THE TASK -
Output every line from the beginning of the records through the line that contains "[624,159,699,174] questions, ->", exactly as it appears.

EXTRACTED RECORDS -
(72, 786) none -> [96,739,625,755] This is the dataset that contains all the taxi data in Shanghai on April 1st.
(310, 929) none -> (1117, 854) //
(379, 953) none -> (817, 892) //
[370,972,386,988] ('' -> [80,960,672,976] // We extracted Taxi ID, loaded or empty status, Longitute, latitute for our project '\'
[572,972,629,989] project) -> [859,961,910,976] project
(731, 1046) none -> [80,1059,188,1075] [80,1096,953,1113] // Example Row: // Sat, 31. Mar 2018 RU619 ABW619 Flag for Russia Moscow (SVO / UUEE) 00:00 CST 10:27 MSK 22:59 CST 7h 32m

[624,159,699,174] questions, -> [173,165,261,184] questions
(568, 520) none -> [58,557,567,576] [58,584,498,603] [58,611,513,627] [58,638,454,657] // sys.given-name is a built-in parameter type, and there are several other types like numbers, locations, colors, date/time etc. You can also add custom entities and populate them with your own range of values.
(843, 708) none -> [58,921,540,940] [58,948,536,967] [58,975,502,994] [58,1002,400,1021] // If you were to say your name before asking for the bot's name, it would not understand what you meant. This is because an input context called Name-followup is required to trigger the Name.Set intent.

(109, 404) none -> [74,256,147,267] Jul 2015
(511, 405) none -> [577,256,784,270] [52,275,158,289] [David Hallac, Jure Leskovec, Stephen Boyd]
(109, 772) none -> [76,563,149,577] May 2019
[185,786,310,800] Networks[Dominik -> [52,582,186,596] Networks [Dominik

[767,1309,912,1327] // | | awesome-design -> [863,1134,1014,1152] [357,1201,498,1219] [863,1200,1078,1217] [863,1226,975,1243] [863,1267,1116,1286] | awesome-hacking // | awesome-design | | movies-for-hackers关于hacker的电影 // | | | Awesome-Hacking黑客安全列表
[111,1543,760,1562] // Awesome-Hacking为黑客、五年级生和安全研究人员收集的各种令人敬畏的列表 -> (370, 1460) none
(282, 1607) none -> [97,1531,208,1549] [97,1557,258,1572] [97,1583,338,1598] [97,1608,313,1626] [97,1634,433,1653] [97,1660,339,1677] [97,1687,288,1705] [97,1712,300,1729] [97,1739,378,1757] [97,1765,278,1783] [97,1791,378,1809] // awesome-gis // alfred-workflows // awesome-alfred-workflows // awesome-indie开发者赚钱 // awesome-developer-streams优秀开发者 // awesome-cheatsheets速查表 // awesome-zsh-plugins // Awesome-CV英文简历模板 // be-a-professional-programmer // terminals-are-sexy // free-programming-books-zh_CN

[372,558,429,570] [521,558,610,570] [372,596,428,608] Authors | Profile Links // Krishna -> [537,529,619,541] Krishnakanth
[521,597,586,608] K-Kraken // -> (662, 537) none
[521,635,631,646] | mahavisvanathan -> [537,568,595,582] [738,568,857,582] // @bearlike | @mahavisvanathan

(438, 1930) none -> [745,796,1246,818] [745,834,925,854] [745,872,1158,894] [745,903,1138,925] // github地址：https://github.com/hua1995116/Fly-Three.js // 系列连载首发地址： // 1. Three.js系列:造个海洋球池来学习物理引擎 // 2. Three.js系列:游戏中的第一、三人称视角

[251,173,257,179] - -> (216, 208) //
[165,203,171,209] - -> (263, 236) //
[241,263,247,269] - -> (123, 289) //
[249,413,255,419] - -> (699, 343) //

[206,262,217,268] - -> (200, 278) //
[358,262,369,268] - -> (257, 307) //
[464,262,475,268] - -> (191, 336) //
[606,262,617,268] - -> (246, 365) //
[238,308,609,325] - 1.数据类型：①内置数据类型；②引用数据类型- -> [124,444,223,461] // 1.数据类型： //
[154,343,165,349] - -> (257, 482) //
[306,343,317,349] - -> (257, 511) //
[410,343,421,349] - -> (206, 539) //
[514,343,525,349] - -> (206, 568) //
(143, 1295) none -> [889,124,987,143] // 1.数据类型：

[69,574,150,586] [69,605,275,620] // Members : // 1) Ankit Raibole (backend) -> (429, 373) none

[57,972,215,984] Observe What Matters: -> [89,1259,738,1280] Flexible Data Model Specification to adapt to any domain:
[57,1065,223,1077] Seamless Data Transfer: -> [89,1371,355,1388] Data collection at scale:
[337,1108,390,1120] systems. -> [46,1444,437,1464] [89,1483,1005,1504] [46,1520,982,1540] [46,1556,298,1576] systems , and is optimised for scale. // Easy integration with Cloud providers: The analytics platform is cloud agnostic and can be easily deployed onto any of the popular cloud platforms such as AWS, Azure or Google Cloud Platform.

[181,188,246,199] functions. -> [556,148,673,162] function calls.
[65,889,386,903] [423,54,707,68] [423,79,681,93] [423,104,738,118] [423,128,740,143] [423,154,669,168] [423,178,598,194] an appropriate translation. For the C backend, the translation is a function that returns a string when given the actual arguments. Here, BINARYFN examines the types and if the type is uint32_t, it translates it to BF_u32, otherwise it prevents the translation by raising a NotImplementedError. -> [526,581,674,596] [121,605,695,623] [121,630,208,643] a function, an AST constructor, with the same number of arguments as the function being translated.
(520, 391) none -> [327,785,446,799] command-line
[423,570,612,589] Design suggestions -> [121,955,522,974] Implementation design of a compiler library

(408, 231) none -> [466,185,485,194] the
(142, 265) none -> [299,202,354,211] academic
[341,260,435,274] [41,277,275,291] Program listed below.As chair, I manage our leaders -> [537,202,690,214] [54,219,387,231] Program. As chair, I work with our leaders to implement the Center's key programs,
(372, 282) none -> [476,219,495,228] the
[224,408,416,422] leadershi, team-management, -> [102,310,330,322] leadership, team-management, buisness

REPLY TO THE TASK -
(72, 786) none -> [96,739,625,755] This is the dataset that contains all the taxi data in Shanghai on April 1st.
(310, 929) none -> (1117, 854) //
(379, 953) none -> (817, 892) //
[370,972,386,988] ('' -> [80,960,672,976] // We extracted Taxi ID, loaded or empty status, Longitute, latitute for our project '\'
[572,972,629,989] project) -> [859,961,910,976] project
(731, 1046) none -> [80,1059,188,1075] [80,1096,953,1113] // Example Row: // Sat, 31. Mar 2018 RU619 ABW619 Flag for Russia Moscow (SVO / UUEE) 00:00 CST 10:27 MSK 22:59 CST 7h 32m

[624,159,699,174] questions, -> [173,165,261,184] questions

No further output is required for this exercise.